1965 - The James and Anne Willis House, 707 Blair Street, Greensboro NC.  Threatened with teardown when Sara and Tom Sears bought the house in 2002. Has been restored.


 

1965 - The Joan and Herbert S. Falk, Jr., House, 2204 Marston Road, Greensboro.  Commissioned 1964.  Sold in 2005 to Ryan and Lindsay Jones.


1965 - 2930 Ormond Drive, Winston-Salem NC.  The original owners moved out and it was sold around 2000.  As of 2011 owned by Susan Alvers and Ralph Rice.


1965 - The David M. Parmelee House, 429 East Hendrix Street, Greensboro.  We have been unable to locate this house; it may be destroyed.  Do you know?


 

1967- The Darrell Sechrest House, 5311 Wayne Road, Sedgefield NC.  Sechrest bought the land in 1965 from Ogburn Stafford Jr.  Sold in 2011 to Melinda and Robert (Mike) Cornelison, who rented it for about five years previously.  

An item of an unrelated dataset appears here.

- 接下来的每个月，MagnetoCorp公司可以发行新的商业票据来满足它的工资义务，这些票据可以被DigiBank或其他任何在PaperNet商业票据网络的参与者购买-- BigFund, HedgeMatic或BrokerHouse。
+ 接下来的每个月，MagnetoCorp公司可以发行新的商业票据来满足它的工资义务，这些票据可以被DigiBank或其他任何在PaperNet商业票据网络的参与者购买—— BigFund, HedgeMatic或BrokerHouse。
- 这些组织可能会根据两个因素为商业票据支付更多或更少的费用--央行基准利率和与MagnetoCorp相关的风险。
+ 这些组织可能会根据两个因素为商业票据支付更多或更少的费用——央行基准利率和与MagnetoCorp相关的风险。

1967 - The Mark and Willie Snow Ethridge Residence, 1444 Center Grove Church Road, Moncure NC.  As of 2011 owned by Joyce and Fred Sparling.   


1967 - The Florence and Albert Jacobson House, 3607 Henderson Road, Greensboro.  This was from a plan book; Loewenstein did modifications.  As of 2011 owned by Christine Stone.


1968 - The Barbara and Maurice Fishman House, 204 Kemp Road East, Greensboro. 
Sold to Barbara Lavietes.  As of 2011 owned by Kelli Ingram.


Sources include:  Patrick Lee Lucas, Greensboro News and Record, Close to Home, daughter Jane Loewenstein Levy,  former employee James Brandt, MdM Consultants, 2009 Fayetteville Modern Architecture Survey Report, North Carolina Architects and Builders Database, Carol W. Martin/Greensboro Historical Museum Collection.